What is expected:
A single number is wanted: how many lines of the data include the string "color".

*** Input data ***

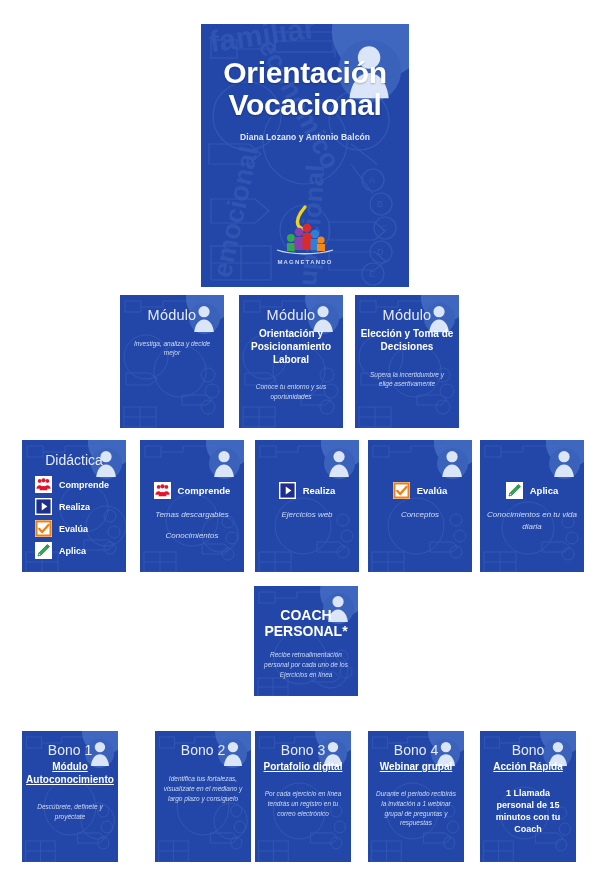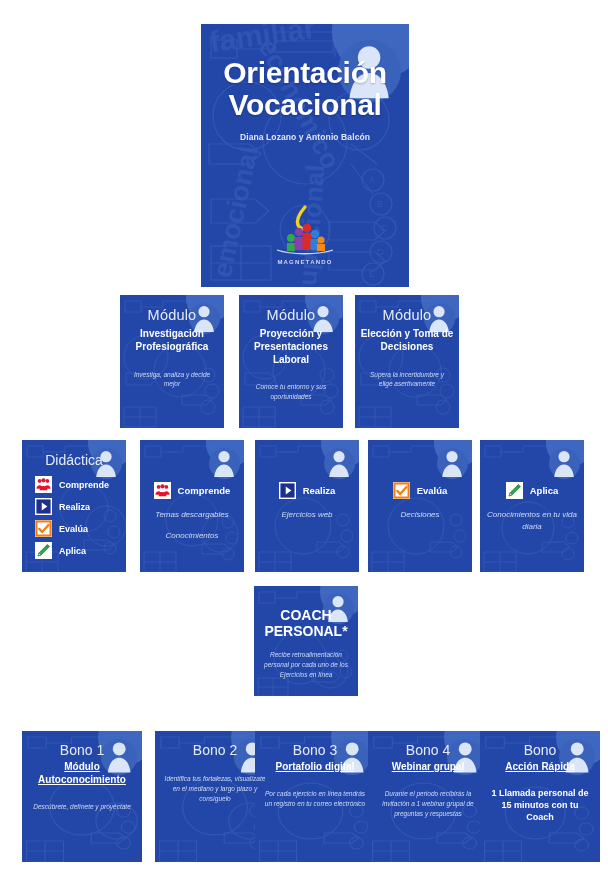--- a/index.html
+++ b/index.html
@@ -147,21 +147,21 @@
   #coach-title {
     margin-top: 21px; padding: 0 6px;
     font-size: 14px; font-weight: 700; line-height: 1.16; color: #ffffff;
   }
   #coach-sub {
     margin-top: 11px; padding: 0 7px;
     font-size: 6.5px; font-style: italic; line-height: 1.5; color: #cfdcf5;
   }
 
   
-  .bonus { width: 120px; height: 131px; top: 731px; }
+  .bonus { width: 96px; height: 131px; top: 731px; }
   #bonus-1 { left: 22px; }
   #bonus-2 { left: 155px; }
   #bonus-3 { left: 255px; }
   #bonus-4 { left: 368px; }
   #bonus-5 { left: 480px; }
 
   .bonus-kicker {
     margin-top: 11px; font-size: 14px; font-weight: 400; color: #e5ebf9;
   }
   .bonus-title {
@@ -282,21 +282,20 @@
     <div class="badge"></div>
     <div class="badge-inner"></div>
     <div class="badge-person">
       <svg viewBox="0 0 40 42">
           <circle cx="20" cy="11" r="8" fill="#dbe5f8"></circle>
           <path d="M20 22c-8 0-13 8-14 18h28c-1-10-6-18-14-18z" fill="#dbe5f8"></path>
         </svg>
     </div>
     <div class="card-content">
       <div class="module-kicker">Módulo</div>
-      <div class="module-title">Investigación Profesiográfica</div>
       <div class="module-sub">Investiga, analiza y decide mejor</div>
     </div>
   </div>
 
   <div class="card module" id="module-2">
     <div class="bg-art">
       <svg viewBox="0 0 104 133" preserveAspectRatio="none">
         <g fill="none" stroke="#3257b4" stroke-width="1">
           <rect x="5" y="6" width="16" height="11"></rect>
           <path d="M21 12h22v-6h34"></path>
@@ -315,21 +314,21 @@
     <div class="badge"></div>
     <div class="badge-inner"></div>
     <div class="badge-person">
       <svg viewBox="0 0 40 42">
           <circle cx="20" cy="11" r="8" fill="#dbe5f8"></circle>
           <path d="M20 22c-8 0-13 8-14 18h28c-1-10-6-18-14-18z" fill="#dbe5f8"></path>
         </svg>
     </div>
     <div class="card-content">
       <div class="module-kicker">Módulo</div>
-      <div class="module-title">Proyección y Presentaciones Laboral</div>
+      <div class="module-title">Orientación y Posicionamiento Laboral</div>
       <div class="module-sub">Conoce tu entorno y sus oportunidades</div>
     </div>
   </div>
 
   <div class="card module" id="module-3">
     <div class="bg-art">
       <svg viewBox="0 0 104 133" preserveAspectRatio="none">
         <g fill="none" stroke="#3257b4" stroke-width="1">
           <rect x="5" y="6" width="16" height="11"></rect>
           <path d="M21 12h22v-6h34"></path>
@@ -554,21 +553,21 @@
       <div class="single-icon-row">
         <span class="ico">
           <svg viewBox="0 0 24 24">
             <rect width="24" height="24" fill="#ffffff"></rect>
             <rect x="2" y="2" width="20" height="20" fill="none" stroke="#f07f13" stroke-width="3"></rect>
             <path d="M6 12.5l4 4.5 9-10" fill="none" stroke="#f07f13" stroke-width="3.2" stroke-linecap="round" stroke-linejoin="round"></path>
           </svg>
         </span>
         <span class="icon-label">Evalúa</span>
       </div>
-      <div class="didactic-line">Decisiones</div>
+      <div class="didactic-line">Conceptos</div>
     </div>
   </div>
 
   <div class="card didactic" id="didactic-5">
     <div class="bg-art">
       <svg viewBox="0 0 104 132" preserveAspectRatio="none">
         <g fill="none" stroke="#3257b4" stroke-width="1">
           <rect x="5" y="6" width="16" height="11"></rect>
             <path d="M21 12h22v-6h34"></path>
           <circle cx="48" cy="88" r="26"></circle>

*** End of Input data ***

Exercise answer:
3